%%
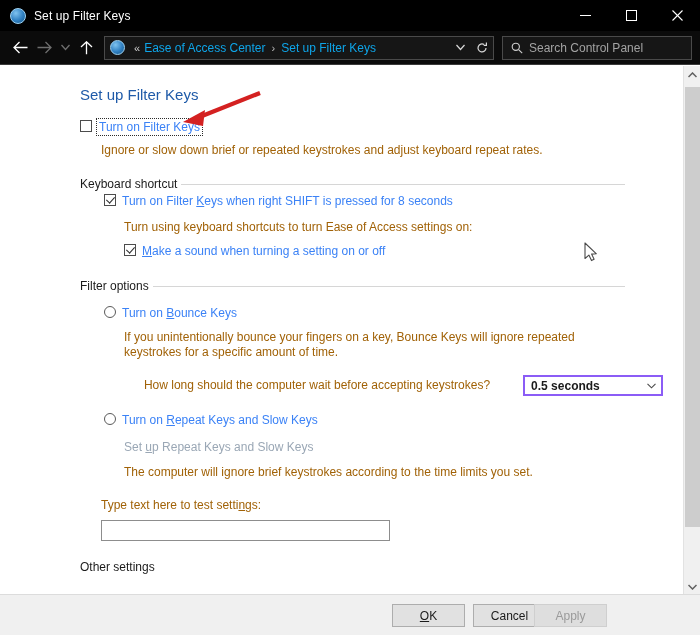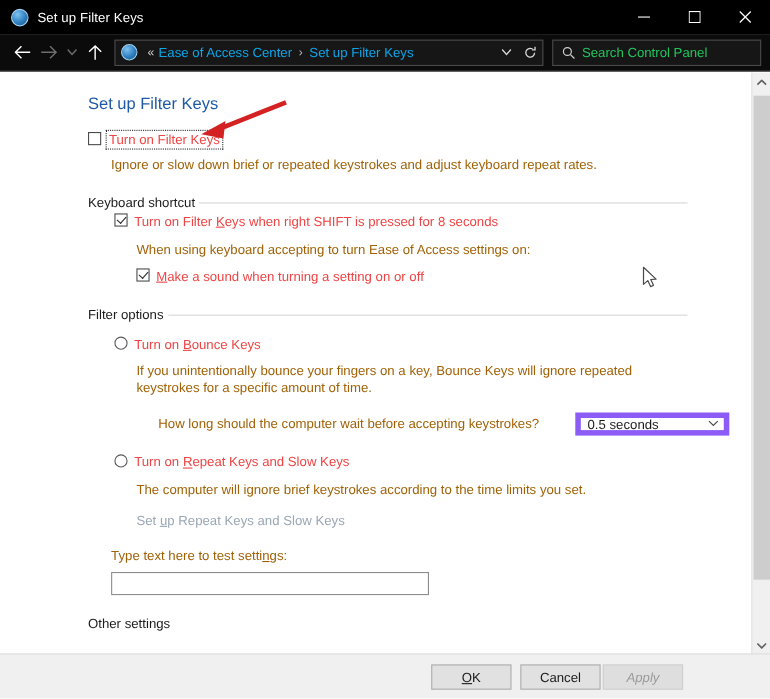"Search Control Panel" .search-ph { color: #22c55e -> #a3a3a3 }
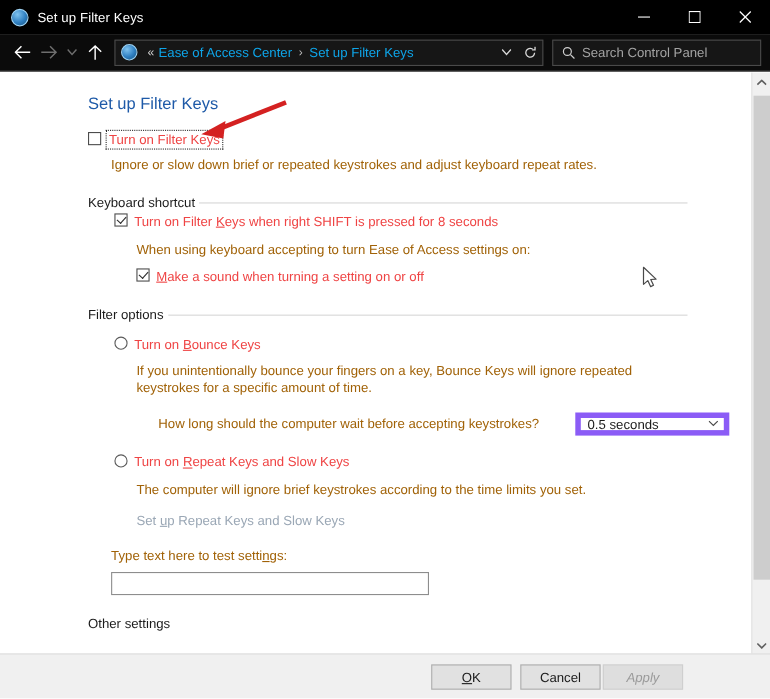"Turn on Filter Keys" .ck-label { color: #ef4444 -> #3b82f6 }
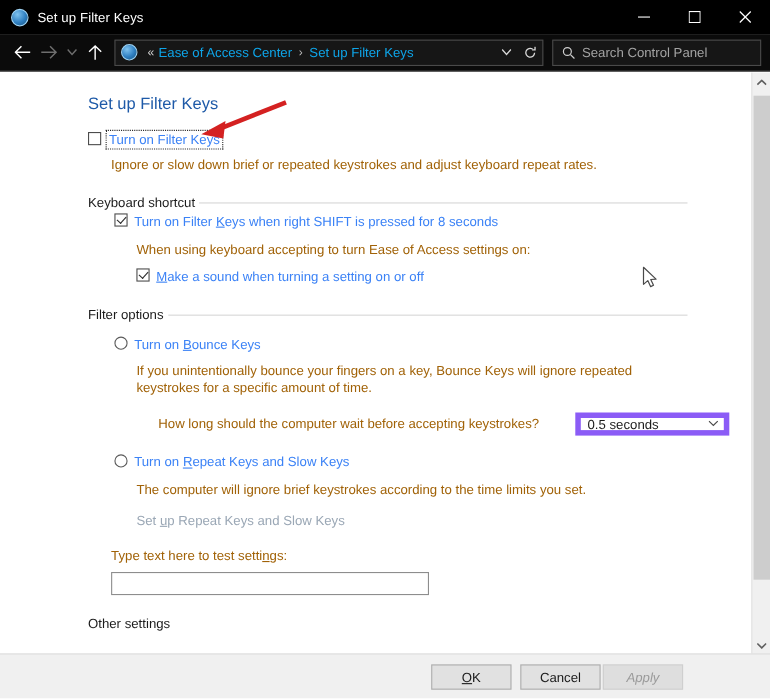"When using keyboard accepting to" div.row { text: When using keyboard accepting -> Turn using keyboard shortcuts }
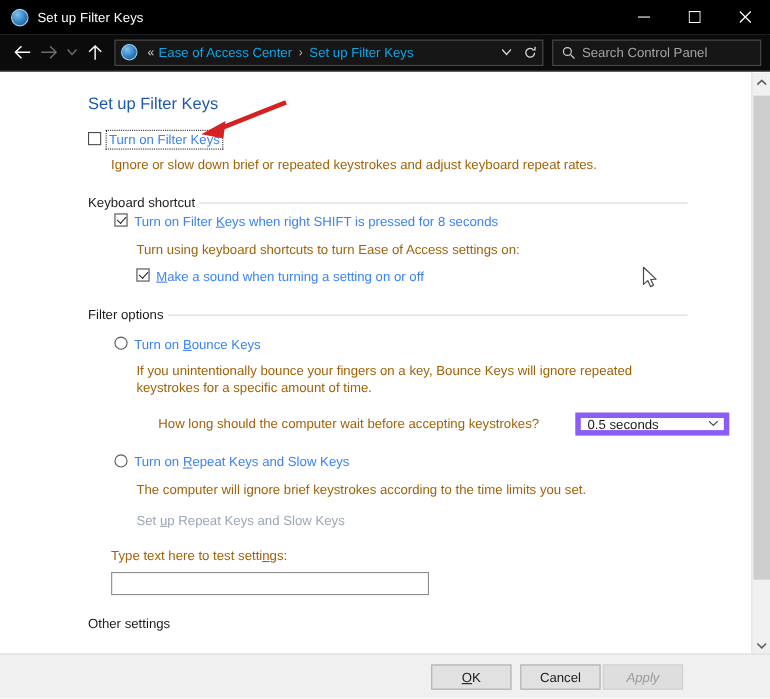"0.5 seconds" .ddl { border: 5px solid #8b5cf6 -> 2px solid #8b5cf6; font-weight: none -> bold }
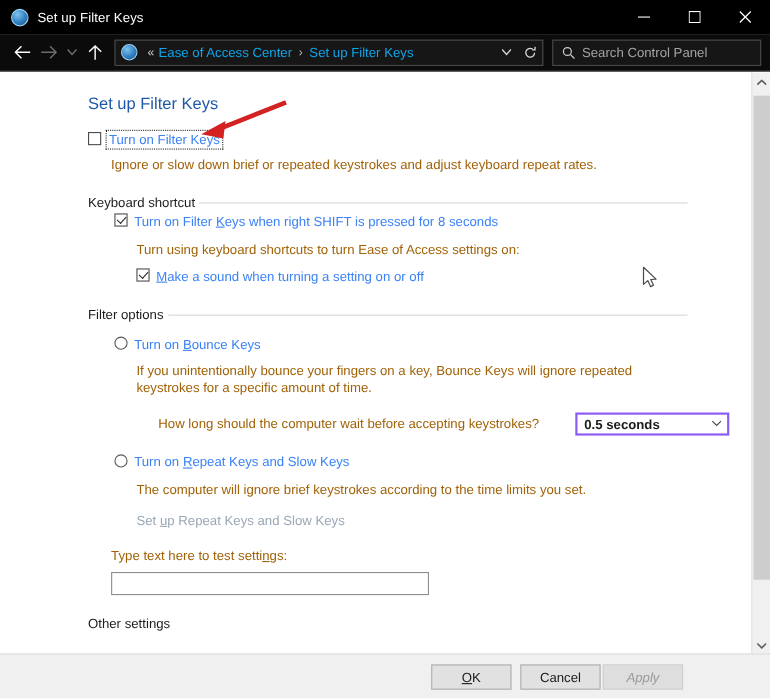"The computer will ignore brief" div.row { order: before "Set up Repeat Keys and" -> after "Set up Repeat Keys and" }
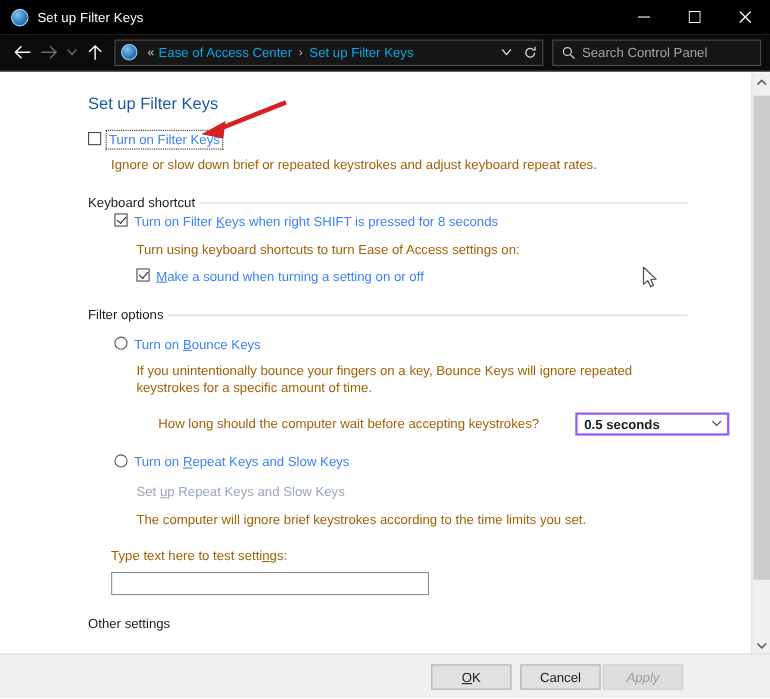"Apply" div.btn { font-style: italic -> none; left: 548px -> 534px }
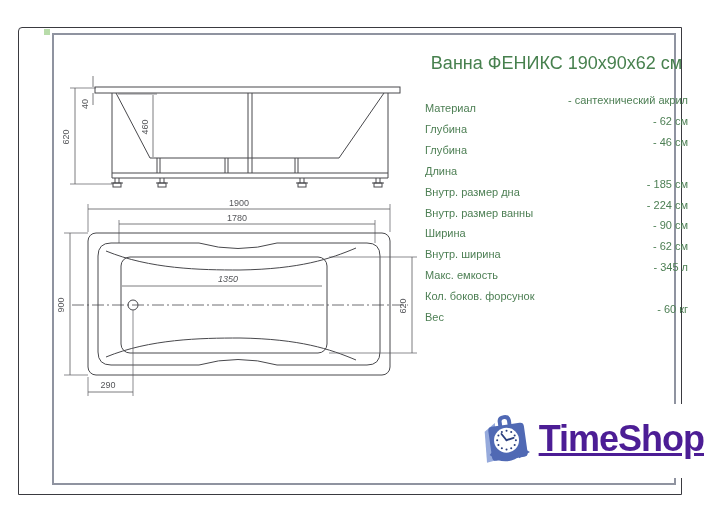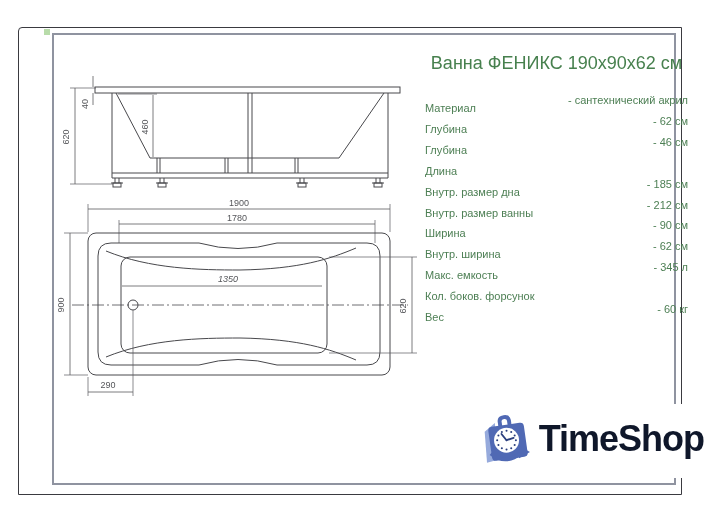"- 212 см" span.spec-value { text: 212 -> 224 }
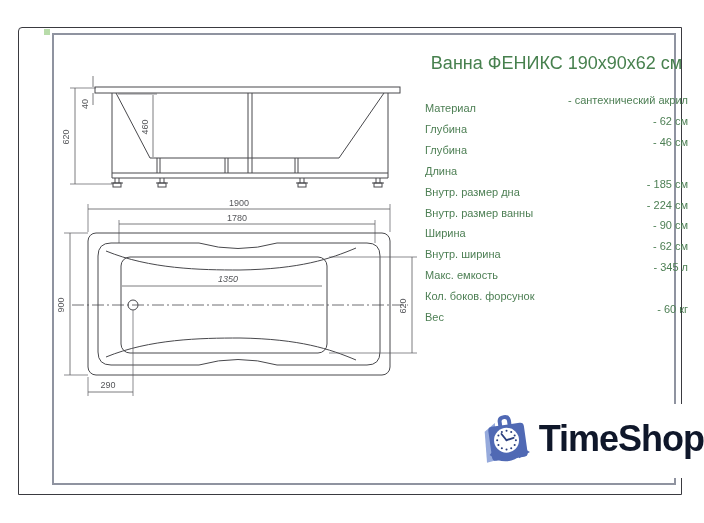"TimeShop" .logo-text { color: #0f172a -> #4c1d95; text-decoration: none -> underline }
%%
■ To do: Repeat each entry above exactly, passing over any images.

■ Answer box:
"Search Control Panel" .search-ph { color: #22c55e -> #a3a3a3 }
"Turn on Filter Keys" .ck-label { color: #ef4444 -> #3b82f6 }
"When using keyboard accepting to" div.row { text: When using keyboard accepting -> Turn using keyboard shortcuts }
"0.5 seconds" .ddl { border: 5px solid #8b5cf6 -> 2px solid #8b5cf6; font-weight: none -> bold }
"The computer will ignore brief" div.row { order: before "Set up Repeat Keys and" -> after "Set up Repeat Keys and" }
"Apply" div.btn { font-style: italic -> none; left: 548px -> 534px }
"- 212 см" span.spec-value { text: 212 -> 224 }
"TimeShop" .logo-text { color: #0f172a -> #4c1d95; text-decoration: none -> underline }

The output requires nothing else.